Metadata-Version: 2.4
Name: seismoai-io-zain
Version: 0.1.0
Summary: Module 1 utilities for loading and preparing SGY seismic files.
Author: Zain
Requires-Python: >=3.10
Description-Content-Type: text/markdown
Requires-Dist: numpy
Requires-Dist: pandas
Requires-Dist: segyio
Provides-Extra: dev
Requires-Dist: pytest; extra == "dev"
Dynamic: author
Dynamic: description
Dynamic: description-content-type
Dynamic: provides-extra
Dynamic: requires-dist
Dynamic: requires-python
Dynamic: summary

# seismoai-io-zain

`seismoai-io-zain` is Module 1 of the SeismoAI activity and provides the input layer for the larger seismic analysis pipeline.
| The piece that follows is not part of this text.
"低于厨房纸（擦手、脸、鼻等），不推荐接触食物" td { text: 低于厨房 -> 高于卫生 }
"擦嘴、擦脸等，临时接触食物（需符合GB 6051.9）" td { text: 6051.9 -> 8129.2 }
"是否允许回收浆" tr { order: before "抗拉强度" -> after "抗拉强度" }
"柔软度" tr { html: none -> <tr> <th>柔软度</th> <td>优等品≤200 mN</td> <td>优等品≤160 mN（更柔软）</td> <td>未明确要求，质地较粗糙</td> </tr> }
The package focuses on loading real SGY shot gathers from disk, loading a full folder of SGY files, and normalizing traces for downstream modules.

## Features

- `load_sgy_file(path)` loads one SGY gather into NumPy traces and pandas headers.
- `load_sgy_folder(folder)` loads every `.sgy` file in a folder with a consistent return contract.
- `normalize_traces(traces)` scales each trace by its own maximum absolute amplitude.
- The loader retries with little-endian byte order so it works with the provided correlated shot gathers.

## Installation

Install from the project folder:

```bash
pip install .
```

Install from PyPI after publishing:

```bash
pip install seismoai-io-zain
```

## Usage

```python
from seismoai_io import load_sgy_file, load_sgy_folder, normalize_traces

gather = load_sgy_file("path/to/file.sgy")
print(gather["traces"].shape)
print(gather["headers"].head())

folder_data = load_sgy_folder("path/to/Correlated_Shot_Gathers")
print(len(folder_data))

normalized = normalize_traces(gather["traces"])
print(normalized.shape)
```

## Real Dataset

The activity uses real correlated shot gathers from the provided Forge 2D Survey archive. Keep the dataset outside the package source tree if it is large, and point the loader functions at the extracted folder on your local machine.

## Testing

Run the tests from the project root:

```bash
pytest
```

## Reflection

We built the `seismoai_io` module to provide a clean starting point for the rest of the SeismoAI pipeline. I learned how to turn SGY seismic gathers into structured NumPy arrays and pandas DataFrames that other modules can reuse. I also learned that packaging matters because a working library needs tests, documentation, and installation metadata in addition to the functions themselves. Working against real seismic data made it clear that return formats and normalization rules need to stay simple and predictable. This module helped me see how a small, well-defined package can support a larger collaborative AI workflow.